Flicking through the great book that is Veganomicon, I found a recipe called Marinated Italian Tofu. I decided to make it, even though it was slightly time consuming and the results were fantastic. This was a lovely weekend dinner and for an extra treat I made some garlic bread and I had a rocket salad on the side. Mykey’s favourite food is Italian so you can imagine he was over the moon helping me cook and prepare this meal.
Pack of tofu
250ml white wine (make sure the brand you use is vegan.)
2 tbsp. olive oil
2 tbsp. balsamic vinegar
2 tbsp. tamari
2 tbsp. lemon juice
2 cloves garlic
A handful of fresh basil
1 tsp. marjoram
1 tsp. thyme
Prepare marinade. Combine all ingredients.
Preheat oven to 400. Cut tofu into eight equal pieces. Marinate for an hour. Flip after 30 minutes.
Place tofu on baking sheet and bake for 20 minutes. Flip and bake for 10 minutes. Place in broiler for 3 minutes. (I didn’t do this. I left the tofu in the marinade and baked for 15 minutes each side in a really hot oven.)

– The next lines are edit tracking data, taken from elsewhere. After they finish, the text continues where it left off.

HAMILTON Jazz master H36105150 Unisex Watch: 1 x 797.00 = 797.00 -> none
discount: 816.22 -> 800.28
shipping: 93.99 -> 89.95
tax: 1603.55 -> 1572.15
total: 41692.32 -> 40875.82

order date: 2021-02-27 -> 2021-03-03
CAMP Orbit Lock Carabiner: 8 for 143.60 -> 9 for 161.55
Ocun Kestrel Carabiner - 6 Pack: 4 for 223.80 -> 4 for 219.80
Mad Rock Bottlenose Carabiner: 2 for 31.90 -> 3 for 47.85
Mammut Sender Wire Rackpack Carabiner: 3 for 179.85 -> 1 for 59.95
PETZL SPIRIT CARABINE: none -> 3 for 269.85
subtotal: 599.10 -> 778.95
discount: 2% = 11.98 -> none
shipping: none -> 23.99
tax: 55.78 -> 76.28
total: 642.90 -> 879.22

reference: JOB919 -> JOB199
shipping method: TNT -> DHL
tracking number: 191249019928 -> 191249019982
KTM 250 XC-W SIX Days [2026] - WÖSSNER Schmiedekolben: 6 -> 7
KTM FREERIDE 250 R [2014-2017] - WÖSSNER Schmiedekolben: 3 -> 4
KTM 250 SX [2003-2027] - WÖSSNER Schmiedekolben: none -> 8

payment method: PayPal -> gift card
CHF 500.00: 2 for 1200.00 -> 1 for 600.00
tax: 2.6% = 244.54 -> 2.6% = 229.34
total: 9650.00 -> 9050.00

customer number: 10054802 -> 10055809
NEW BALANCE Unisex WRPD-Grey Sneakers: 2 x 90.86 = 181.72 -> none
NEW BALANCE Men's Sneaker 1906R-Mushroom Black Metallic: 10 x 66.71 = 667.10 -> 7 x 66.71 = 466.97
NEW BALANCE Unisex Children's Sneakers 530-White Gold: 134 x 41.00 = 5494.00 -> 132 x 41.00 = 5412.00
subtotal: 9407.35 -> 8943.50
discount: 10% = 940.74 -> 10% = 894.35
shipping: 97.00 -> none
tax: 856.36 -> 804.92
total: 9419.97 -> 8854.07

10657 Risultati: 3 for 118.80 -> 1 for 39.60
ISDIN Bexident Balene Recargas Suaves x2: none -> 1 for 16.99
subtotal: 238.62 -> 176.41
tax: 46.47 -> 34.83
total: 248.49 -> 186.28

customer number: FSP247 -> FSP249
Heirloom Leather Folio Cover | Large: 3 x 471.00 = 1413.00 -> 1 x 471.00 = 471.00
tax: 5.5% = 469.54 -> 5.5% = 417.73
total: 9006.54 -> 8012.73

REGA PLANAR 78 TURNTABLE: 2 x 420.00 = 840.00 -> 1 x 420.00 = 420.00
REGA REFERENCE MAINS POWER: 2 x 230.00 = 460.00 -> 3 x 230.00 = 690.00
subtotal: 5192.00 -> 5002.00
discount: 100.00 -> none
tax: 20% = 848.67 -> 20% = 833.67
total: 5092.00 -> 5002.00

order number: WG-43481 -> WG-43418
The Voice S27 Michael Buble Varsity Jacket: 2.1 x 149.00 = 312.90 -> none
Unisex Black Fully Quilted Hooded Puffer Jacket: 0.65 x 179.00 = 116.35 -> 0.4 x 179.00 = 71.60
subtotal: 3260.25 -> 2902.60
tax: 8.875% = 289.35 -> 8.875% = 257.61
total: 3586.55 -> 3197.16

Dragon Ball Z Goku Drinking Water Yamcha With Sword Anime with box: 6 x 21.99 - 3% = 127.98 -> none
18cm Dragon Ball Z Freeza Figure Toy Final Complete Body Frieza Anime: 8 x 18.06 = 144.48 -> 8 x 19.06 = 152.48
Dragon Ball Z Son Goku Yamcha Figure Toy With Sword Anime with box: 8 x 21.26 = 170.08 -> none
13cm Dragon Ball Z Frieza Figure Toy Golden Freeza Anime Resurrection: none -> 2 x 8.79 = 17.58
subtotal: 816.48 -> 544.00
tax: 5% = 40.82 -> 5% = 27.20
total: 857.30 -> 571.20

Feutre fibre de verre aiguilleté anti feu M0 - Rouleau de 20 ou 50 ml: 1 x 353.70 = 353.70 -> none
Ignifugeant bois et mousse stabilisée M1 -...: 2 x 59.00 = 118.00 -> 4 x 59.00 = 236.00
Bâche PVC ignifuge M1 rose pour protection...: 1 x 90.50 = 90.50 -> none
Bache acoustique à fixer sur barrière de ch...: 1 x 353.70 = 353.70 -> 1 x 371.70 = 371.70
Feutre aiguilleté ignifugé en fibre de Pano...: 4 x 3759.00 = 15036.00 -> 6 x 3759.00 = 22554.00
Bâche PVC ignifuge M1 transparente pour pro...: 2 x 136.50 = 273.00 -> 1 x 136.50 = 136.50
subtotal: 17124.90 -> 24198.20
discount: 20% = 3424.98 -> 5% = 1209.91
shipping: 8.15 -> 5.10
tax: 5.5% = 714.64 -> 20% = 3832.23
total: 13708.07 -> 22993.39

- A small loaf of sour dough bread sliced into four. (Mykey and I munched the end pieces he he.)
- Three garlic cloves
- Margarine (Various vegan brands available.)
- Place all ingredients except bread into a pestle and mortar and grind into a paste.
- Spread on sour dough and bake for 8 minutes.
- A pack of rocket leaves
- A handful of sun dried tomatoes chopped
- Fresh cherry tomatoes
- Olive oil and balsamic vinegar dressing (mix the two together.)
Then all you have to do is mix all ingredients together and sprinkle some nuts and seeds on top.
Low in sugar
Very high in calcium
High in phosphorus
Very high in vitamin A
Very high in vitamin B12
Very high in vitamin E
Approx nutritional values: 450 calories, 10 g fat, 38g carbohydrates and 14g protein.